=== EXERCISE DESCRIPTION ===
Count how many lines of the data include the string "rgba", then say that number and stop.

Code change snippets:
--------------------------------

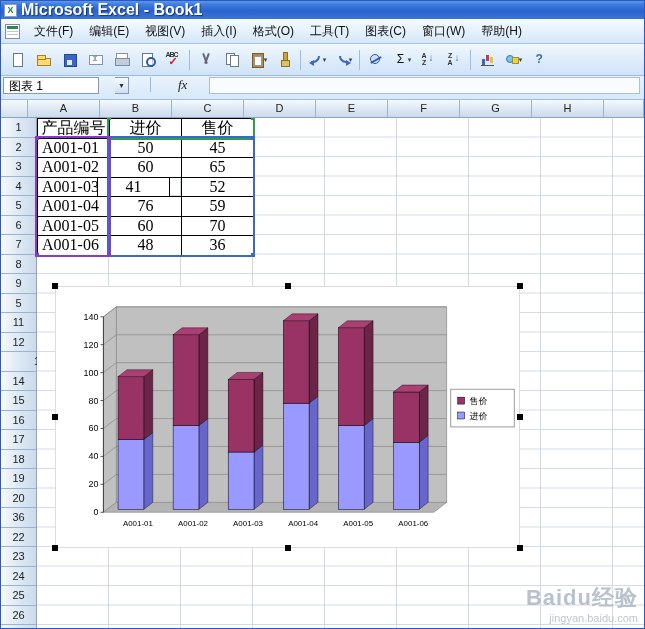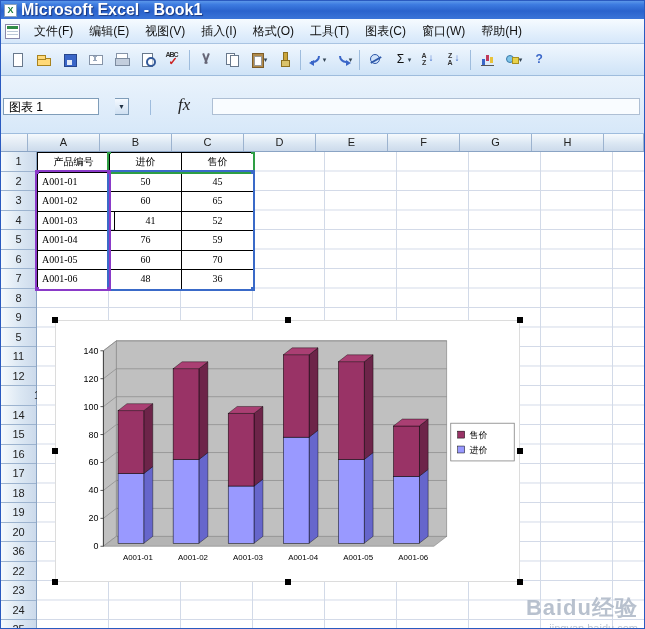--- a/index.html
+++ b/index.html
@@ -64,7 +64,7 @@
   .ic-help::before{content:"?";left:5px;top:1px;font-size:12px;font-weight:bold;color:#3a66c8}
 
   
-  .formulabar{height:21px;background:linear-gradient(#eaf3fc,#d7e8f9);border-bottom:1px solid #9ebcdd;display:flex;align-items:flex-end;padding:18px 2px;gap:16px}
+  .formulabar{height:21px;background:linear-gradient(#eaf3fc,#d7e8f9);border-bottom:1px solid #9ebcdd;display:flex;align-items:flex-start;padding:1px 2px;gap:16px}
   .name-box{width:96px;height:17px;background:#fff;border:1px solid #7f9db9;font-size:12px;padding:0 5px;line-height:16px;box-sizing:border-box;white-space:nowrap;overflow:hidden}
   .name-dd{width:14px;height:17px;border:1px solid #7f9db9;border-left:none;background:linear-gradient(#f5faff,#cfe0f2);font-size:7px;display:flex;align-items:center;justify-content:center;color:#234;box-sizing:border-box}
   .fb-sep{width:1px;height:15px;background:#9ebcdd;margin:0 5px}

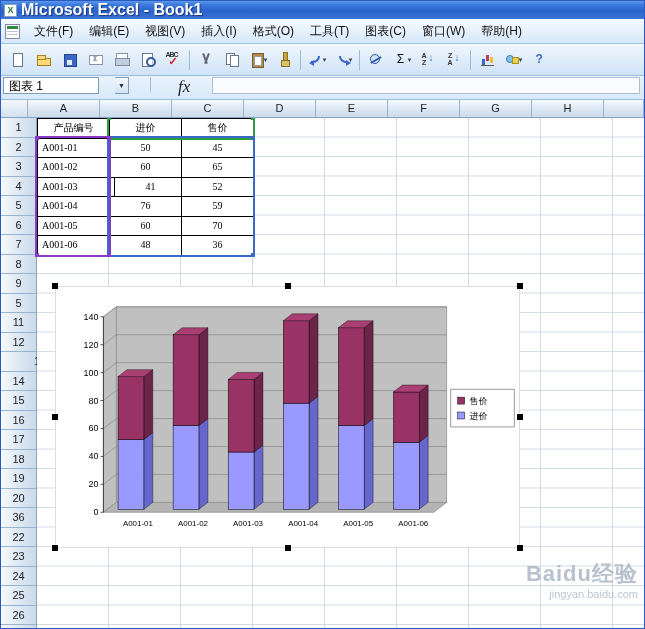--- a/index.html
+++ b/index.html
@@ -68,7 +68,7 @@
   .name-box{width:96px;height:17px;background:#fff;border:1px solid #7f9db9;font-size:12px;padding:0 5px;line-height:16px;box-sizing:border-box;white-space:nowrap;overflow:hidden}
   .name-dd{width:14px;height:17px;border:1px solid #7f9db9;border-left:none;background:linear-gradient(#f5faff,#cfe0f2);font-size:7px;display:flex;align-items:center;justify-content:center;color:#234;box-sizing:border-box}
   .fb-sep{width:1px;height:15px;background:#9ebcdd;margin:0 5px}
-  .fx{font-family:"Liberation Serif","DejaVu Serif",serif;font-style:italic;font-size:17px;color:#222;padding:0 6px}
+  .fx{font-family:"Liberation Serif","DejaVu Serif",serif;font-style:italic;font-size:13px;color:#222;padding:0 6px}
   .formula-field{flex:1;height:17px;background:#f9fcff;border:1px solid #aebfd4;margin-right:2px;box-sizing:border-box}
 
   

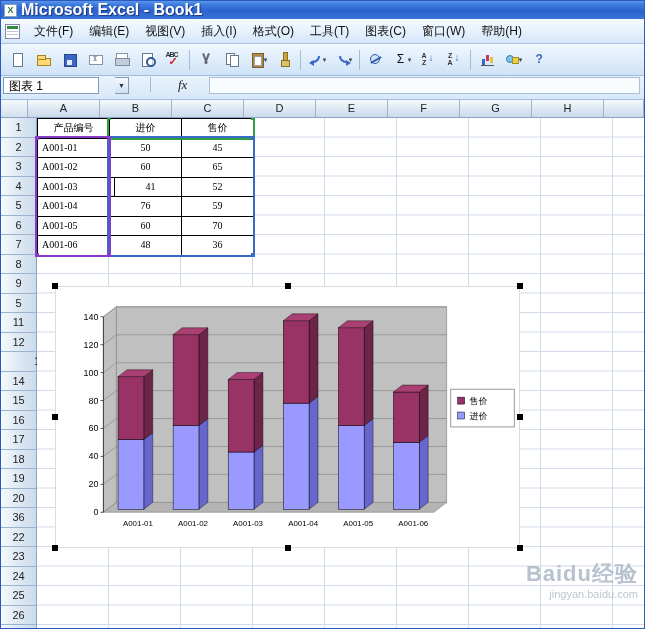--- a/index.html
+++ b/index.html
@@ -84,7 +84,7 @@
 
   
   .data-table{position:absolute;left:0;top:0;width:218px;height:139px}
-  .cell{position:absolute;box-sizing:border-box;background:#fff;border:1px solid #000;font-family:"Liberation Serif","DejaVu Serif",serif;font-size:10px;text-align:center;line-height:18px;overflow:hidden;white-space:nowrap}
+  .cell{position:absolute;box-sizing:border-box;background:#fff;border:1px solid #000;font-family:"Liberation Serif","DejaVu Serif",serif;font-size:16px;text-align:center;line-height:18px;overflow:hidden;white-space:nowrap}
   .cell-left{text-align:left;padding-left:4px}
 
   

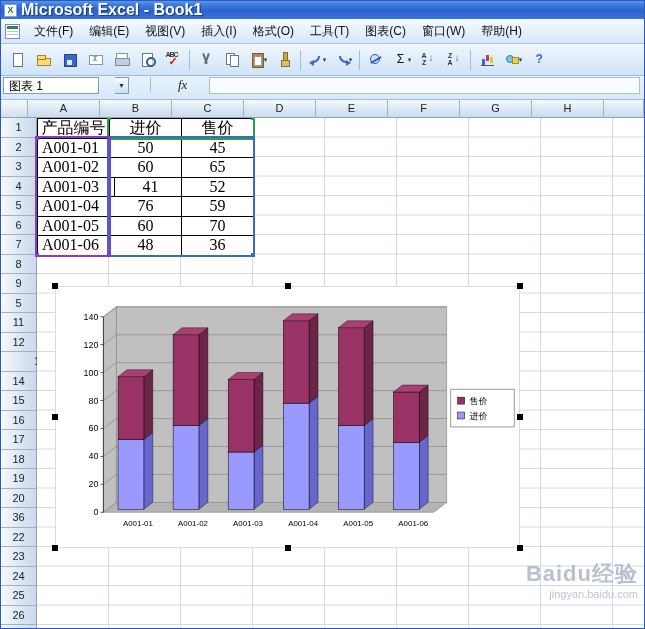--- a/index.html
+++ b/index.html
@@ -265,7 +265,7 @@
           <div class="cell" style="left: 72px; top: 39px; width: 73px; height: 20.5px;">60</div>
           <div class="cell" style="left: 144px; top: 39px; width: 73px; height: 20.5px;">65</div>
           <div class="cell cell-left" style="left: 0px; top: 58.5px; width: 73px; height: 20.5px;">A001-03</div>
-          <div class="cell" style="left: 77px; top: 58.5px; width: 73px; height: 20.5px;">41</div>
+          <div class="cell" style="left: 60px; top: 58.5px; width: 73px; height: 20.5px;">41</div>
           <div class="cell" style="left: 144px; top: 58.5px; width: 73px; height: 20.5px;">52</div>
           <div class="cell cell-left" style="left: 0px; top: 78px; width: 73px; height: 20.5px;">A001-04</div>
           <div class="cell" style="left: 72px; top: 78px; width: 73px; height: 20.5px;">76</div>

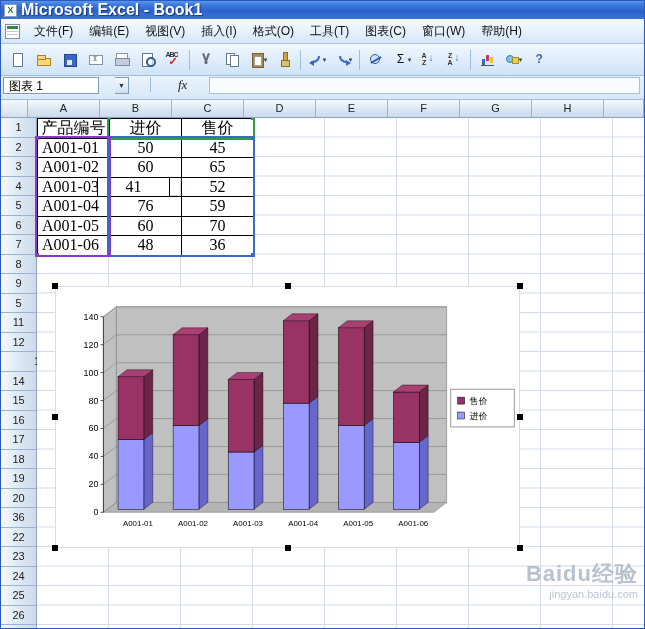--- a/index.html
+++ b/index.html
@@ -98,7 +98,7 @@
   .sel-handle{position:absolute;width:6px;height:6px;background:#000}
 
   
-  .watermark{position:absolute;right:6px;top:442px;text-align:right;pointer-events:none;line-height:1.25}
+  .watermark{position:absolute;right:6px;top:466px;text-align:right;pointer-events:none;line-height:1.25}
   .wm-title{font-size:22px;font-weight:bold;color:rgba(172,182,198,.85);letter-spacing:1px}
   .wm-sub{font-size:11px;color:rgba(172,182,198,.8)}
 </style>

--------------------------------

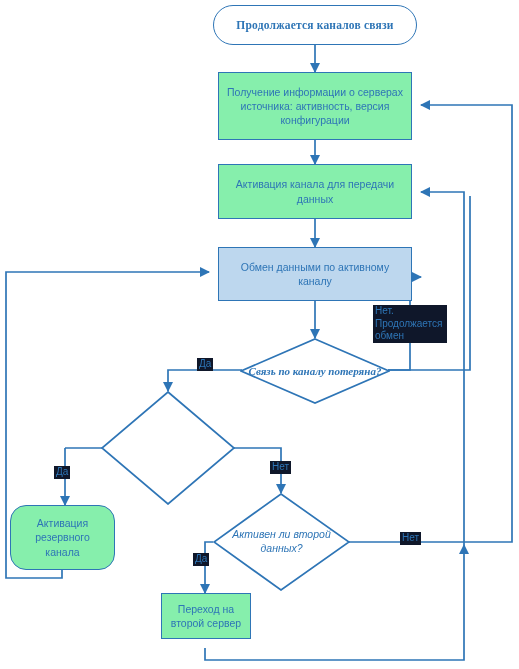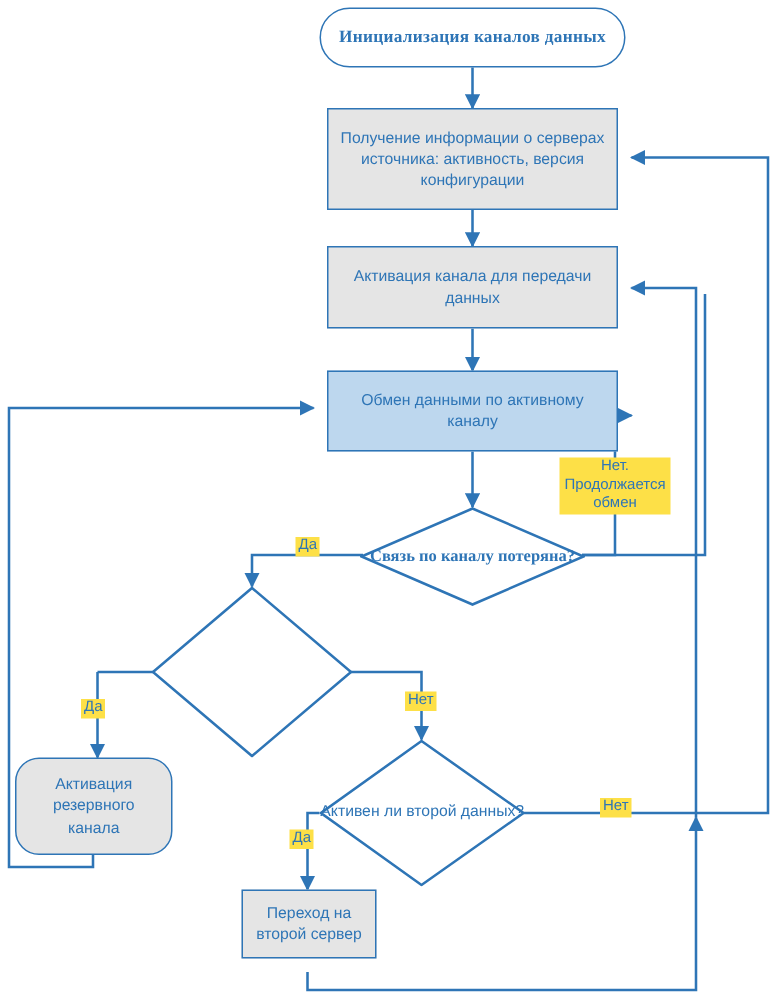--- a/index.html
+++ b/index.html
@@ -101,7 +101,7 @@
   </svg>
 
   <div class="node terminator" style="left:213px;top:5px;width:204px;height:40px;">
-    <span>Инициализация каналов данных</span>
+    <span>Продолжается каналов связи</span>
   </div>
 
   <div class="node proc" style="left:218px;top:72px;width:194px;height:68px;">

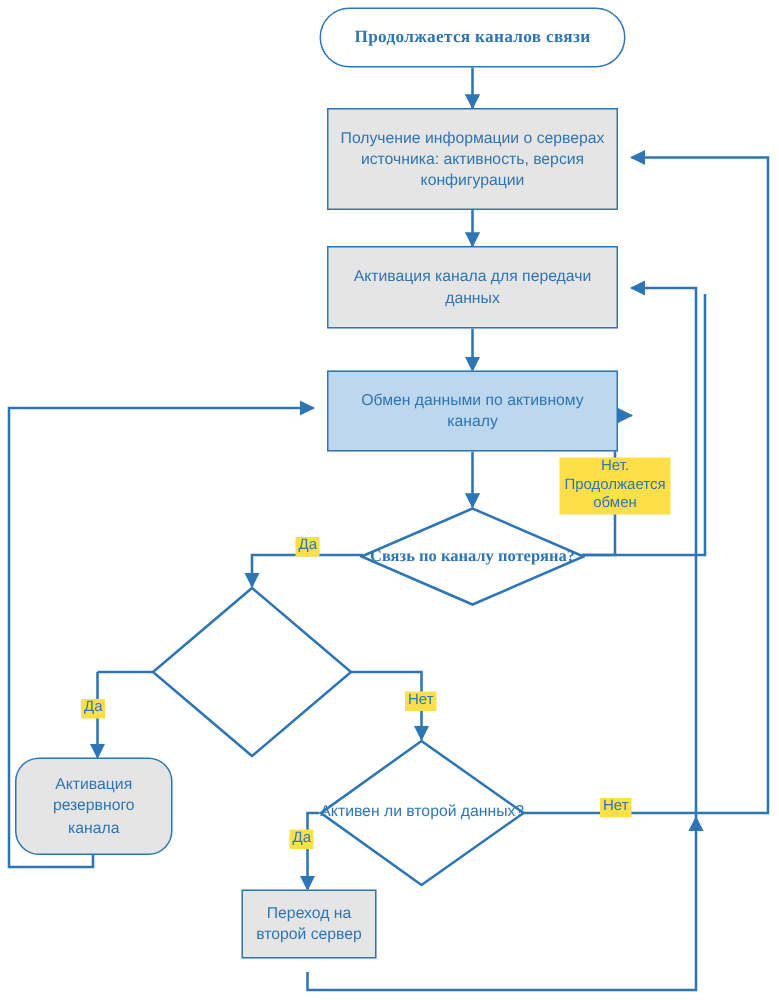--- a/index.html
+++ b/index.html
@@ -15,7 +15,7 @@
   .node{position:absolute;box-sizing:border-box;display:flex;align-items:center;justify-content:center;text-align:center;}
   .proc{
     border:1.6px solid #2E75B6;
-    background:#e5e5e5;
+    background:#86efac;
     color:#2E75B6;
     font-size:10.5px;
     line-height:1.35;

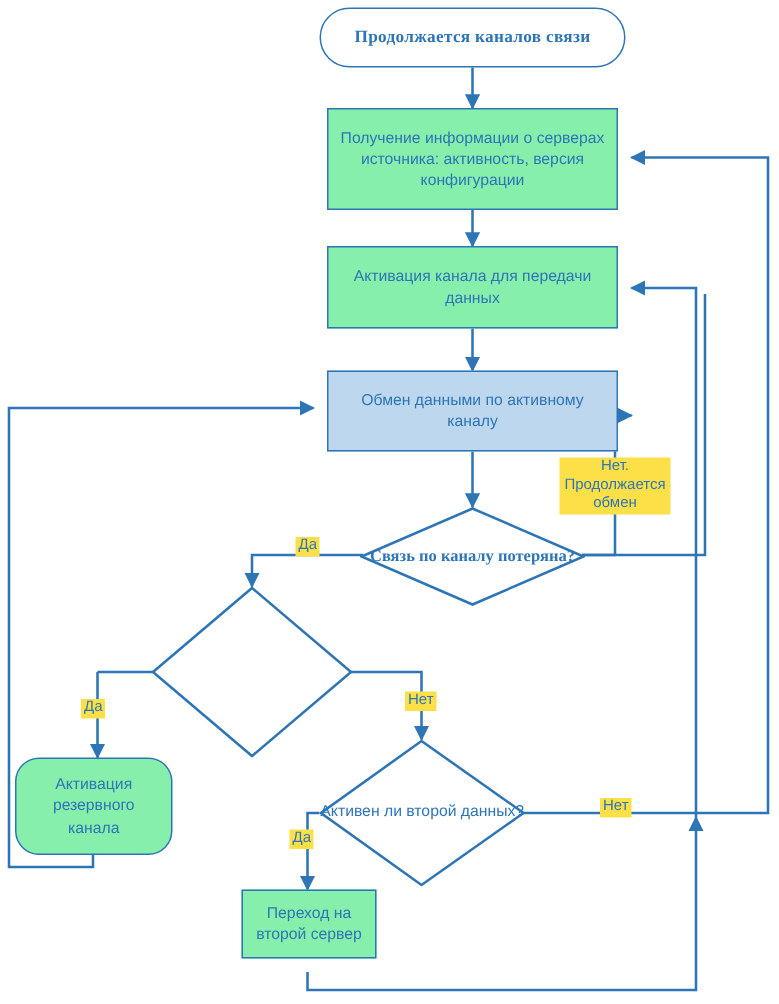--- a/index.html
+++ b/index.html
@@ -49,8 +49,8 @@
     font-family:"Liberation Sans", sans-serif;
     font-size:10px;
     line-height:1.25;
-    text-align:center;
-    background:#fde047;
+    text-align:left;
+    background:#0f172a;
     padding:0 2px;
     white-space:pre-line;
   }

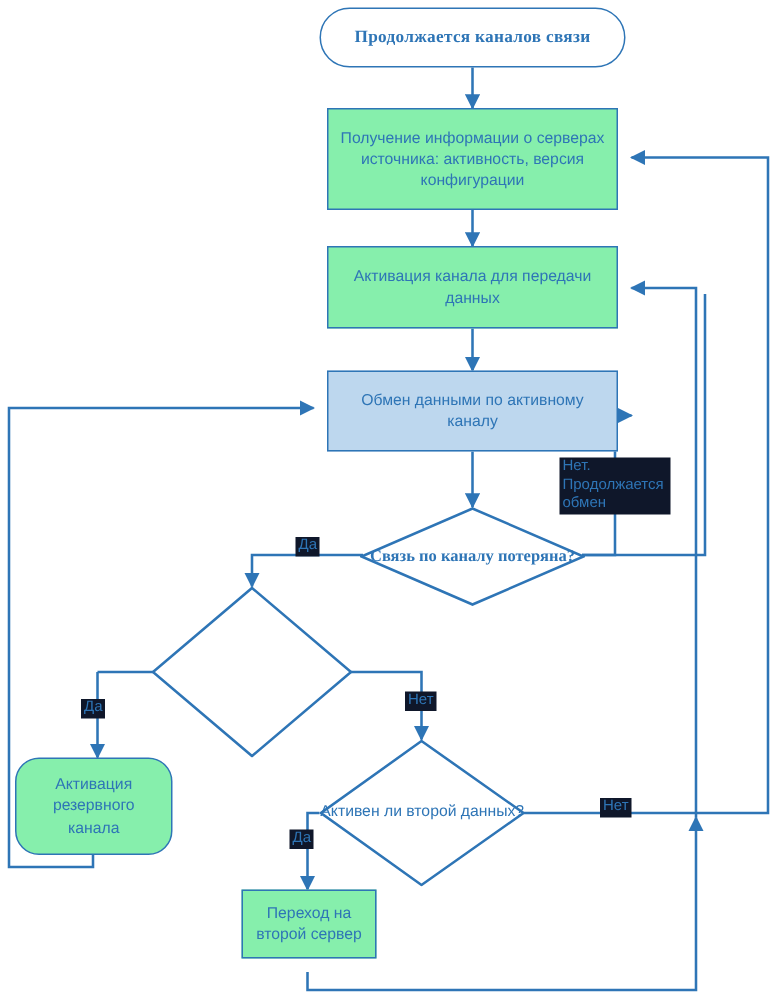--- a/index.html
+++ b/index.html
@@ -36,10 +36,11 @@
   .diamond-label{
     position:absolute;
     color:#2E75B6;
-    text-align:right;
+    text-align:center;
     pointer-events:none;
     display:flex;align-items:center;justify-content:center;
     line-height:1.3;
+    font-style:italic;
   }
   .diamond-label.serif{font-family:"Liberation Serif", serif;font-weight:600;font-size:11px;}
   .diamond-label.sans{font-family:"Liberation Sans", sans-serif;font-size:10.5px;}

--------------------------------

=== EXERCISE OUTPUT ===
2